━━ Dataset excerpts

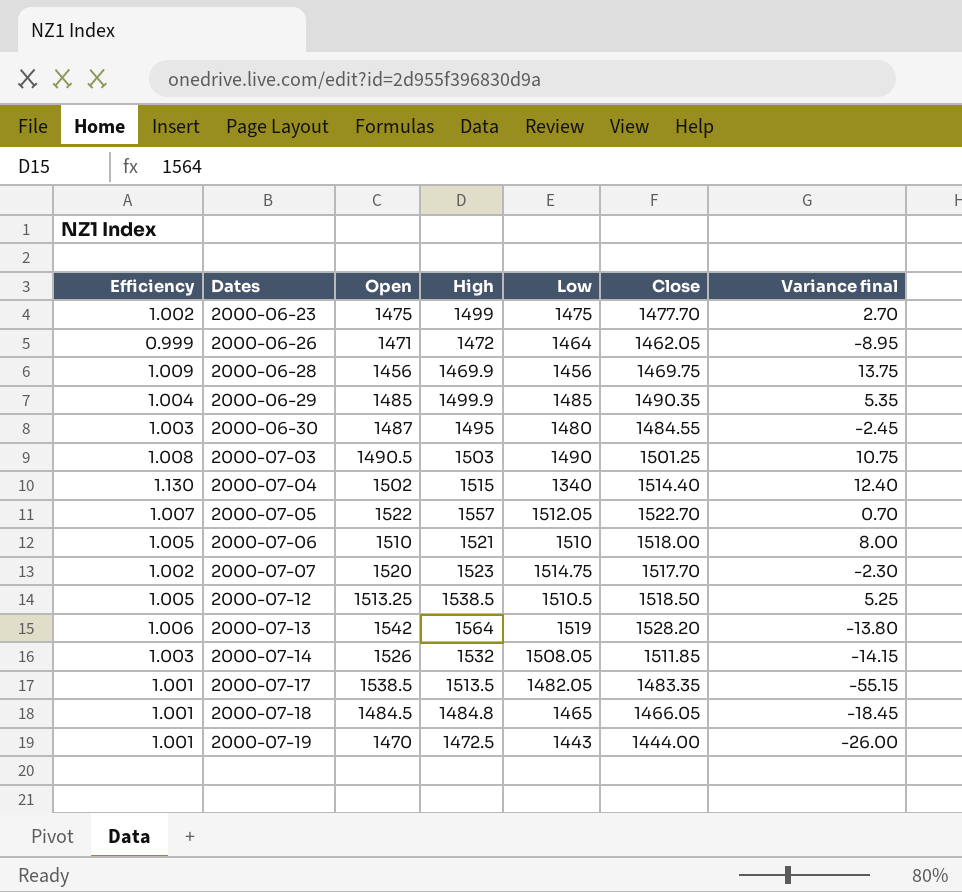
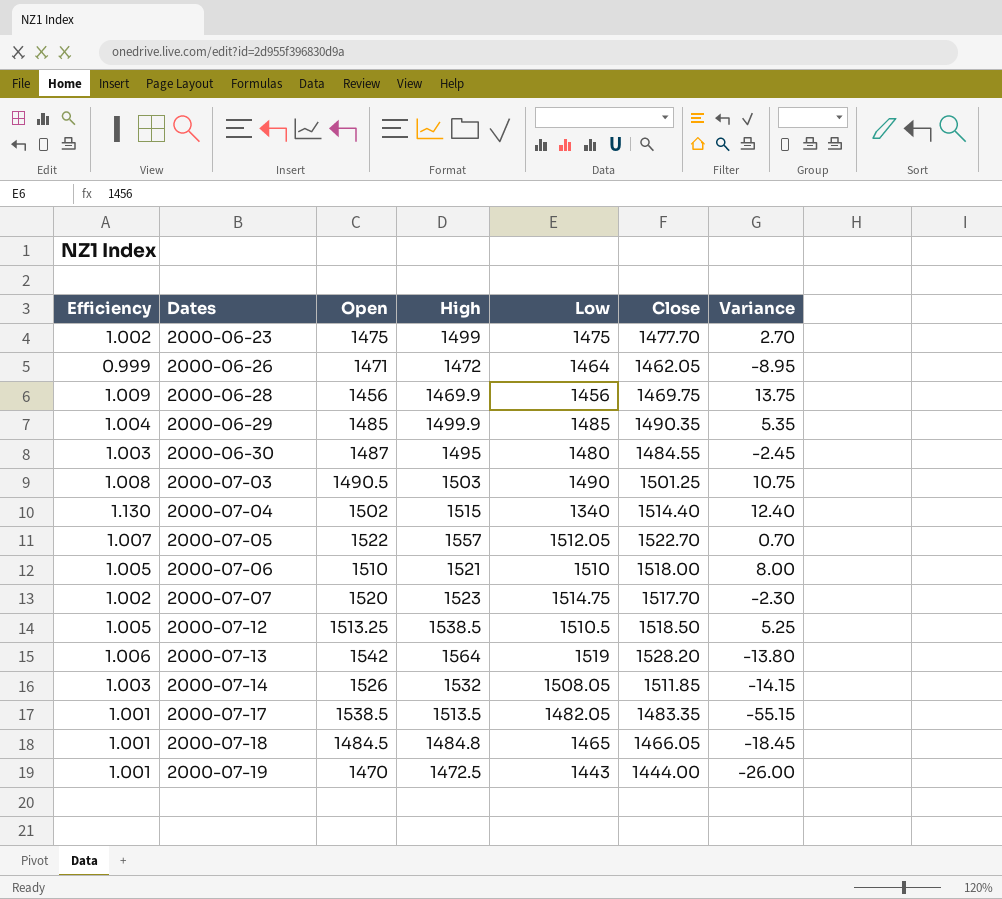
column name: Variance final -> Variance

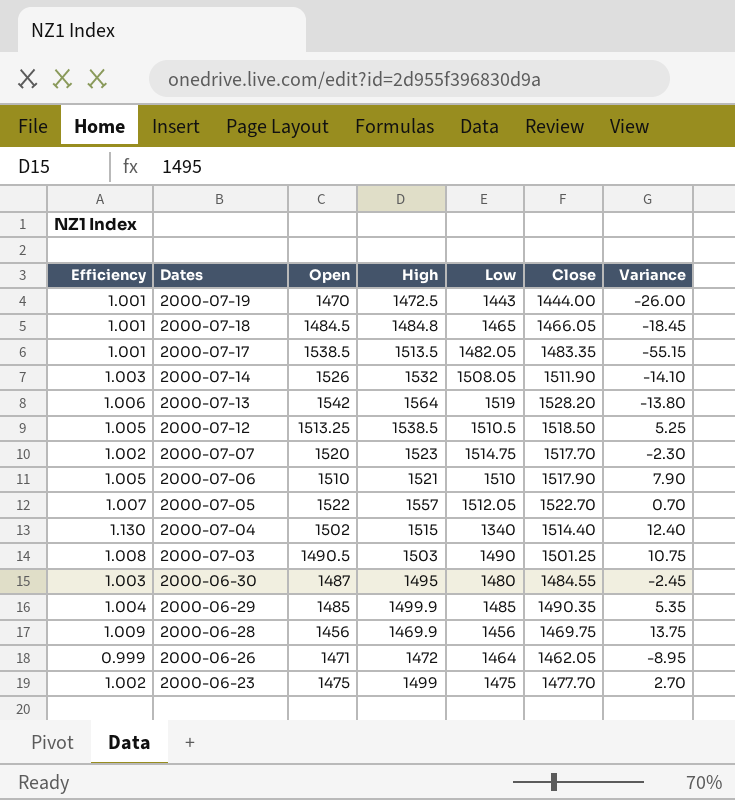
row order: Dates ascending -> Dates descending
2000-07-14 | Close: 1511.85 -> 1511.90
2000-07-14 | Variance: -14.15 -> -14.10
2000-07-06 | Close: 1518.00 -> 1517.90
2000-07-06 | Variance: 8.00 -> 7.90

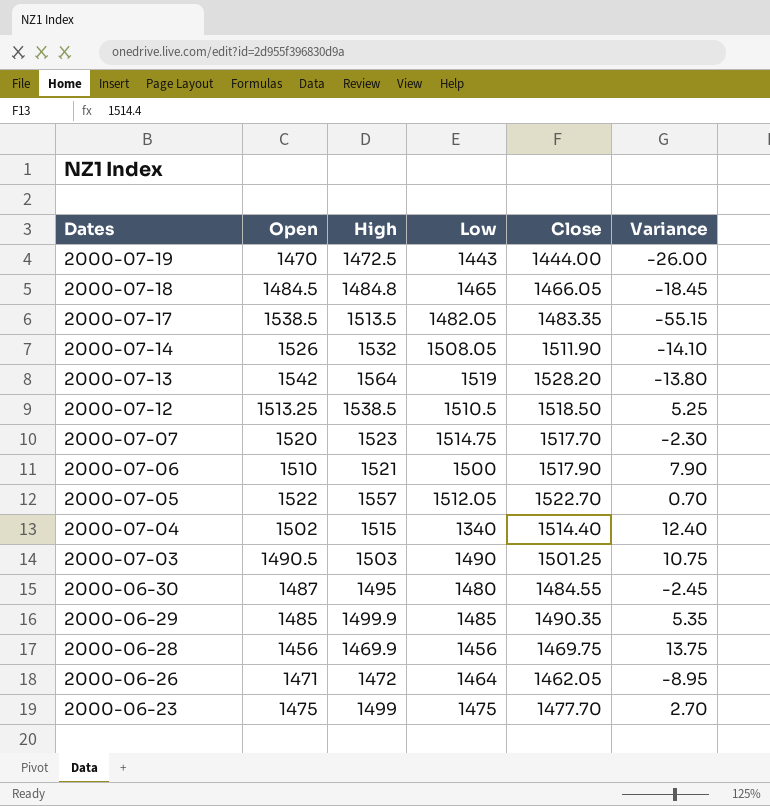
column Efficiency | formula: [Close] / [Low] -> none
2000-07-06 | Low: 1510 -> 1500

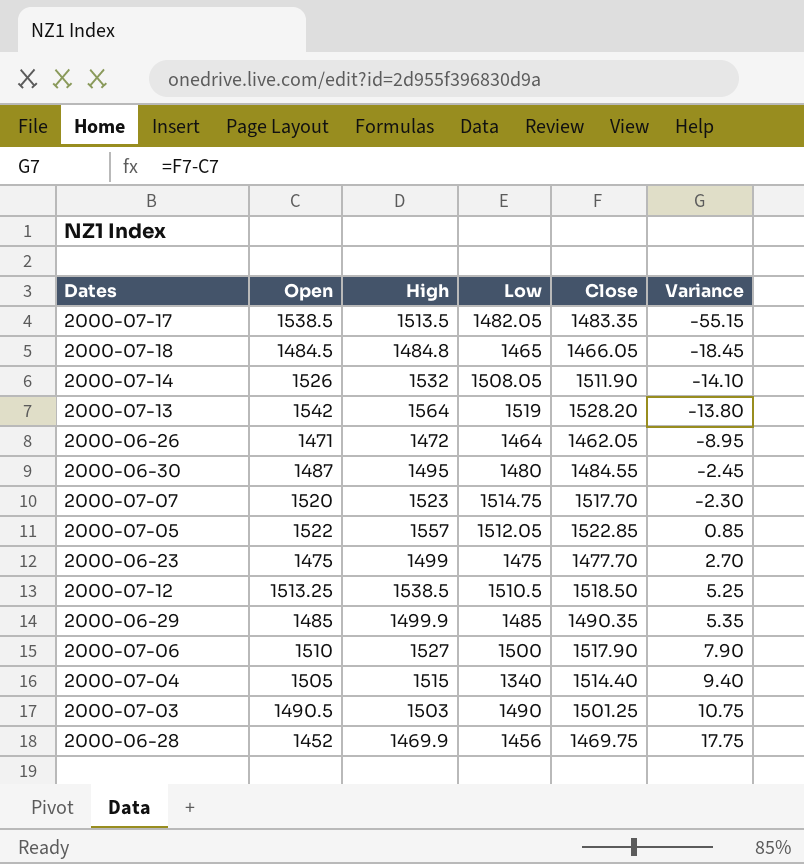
row order: Dates descending -> Variance ascending
row 2000-07-19: 1470 | 1472.5 | 1443 | 1444.00 | -26.00 -> none
2000-07-05 | Close: 1522.70 -> 1522.85
2000-07-05 | Variance: 0.70 -> 0.85
2000-07-06 | High: 1521 -> 1527
2000-07-04 | Open: 1502 -> 1505
2000-07-04 | Variance: 12.40 -> 9.40
2000-06-28 | Open: 1456 -> 1452
2000-06-28 | Variance: 13.75 -> 17.75

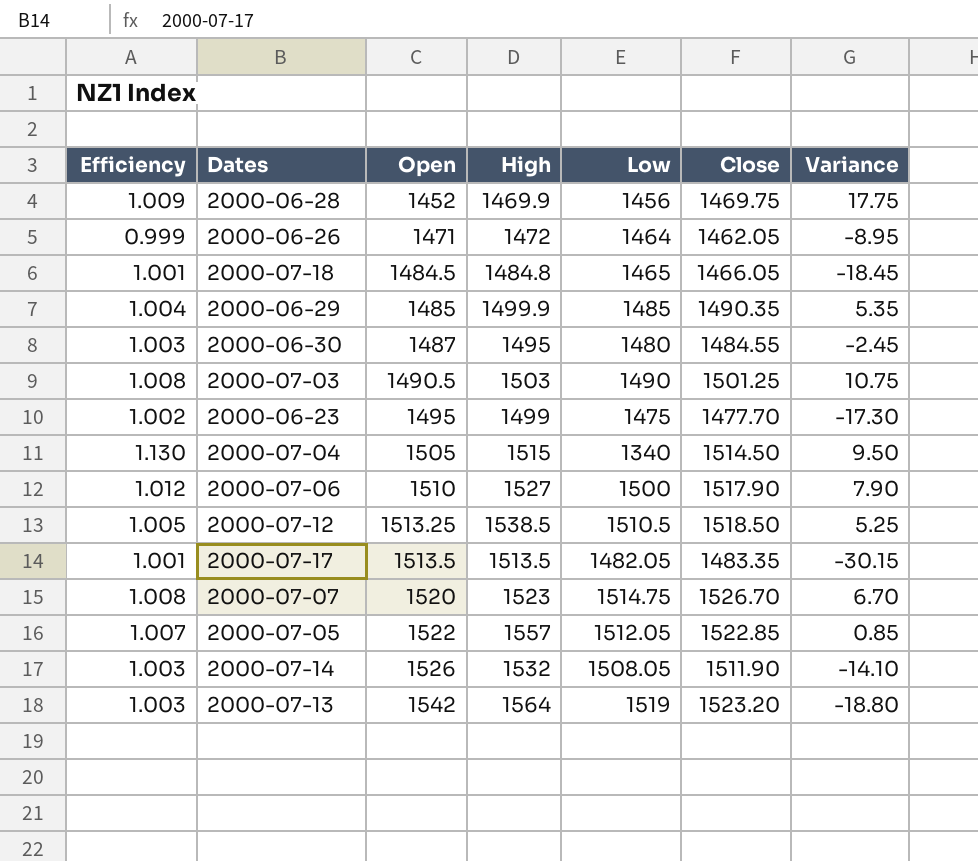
row order: Variance ascending -> Open ascending
column Efficiency | formula: none -> [Close] / [Low]
2000-06-23 | Open: 1475 -> 1495
2000-06-23 | Variance: 2.70 -> -17.30
2000-07-04 | Close: 1514.40 -> 1514.50
2000-07-04 | Variance: 9.40 -> 9.50
2000-07-17 | Open: 1538.5 -> 1513.5
2000-07-17 | Variance: -55.15 -> -30.15
2000-07-07 | Close: 1517.70 -> 1526.70
2000-07-07 | Variance: -2.30 -> 6.70
2000-07-13 | Close: 1528.20 -> 1523.20
2000-07-13 | Variance: -13.80 -> -18.80

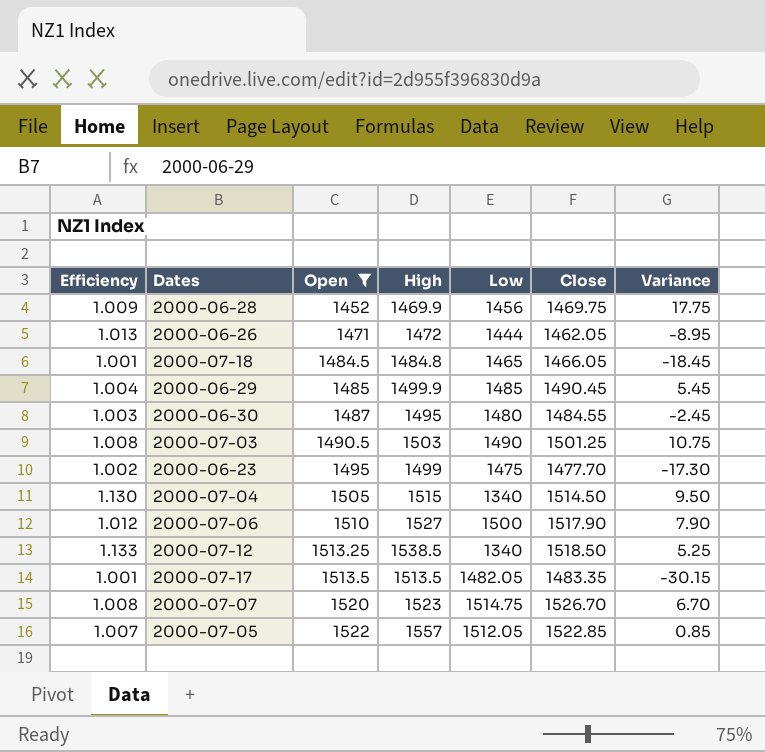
filter: none -> Open <= 1522
2000-06-26 | Efficiency: 0.999 -> 1.013
2000-06-26 | Low: 1464 -> 1444
2000-06-29 | Close: 1490.35 -> 1490.45
2000-06-29 | Variance: 5.35 -> 5.45
2000-07-12 | Efficiency: 1.005 -> 1.133
2000-07-12 | Low: 1510.5 -> 1340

━━━━

Instructions for the task
Give back exactly the lines from the one that contains "row order: Variance" to the final line of the data above, both included, with all pictures removed.

Solution to this exercise
row order: Variance ascending -> Open ascending
column Efficiency | formula: none -> [Close] / [Low]
2000-06-23 | Open: 1475 -> 1495
2000-06-23 | Variance: 2.70 -> -17.30
2000-07-04 | Close: 1514.40 -> 1514.50
2000-07-04 | Variance: 9.40 -> 9.50
2000-07-17 | Open: 1538.5 -> 1513.5
2000-07-17 | Variance: -55.15 -> -30.15
2000-07-07 | Close: 1517.70 -> 1526.70
2000-07-07 | Variance: -2.30 -> 6.70
2000-07-13 | Close: 1528.20 -> 1523.20
2000-07-13 | Variance: -13.80 -> -18.80

filter: none -> Open <= 1522
2000-06-26 | Efficiency: 0.999 -> 1.013
2000-06-26 | Low: 1464 -> 1444
2000-06-29 | Close: 1490.35 -> 1490.45
2000-06-29 | Variance: 5.35 -> 5.45
2000-07-12 | Efficiency: 1.005 -> 1.133
2000-07-12 | Low: 1510.5 -> 1340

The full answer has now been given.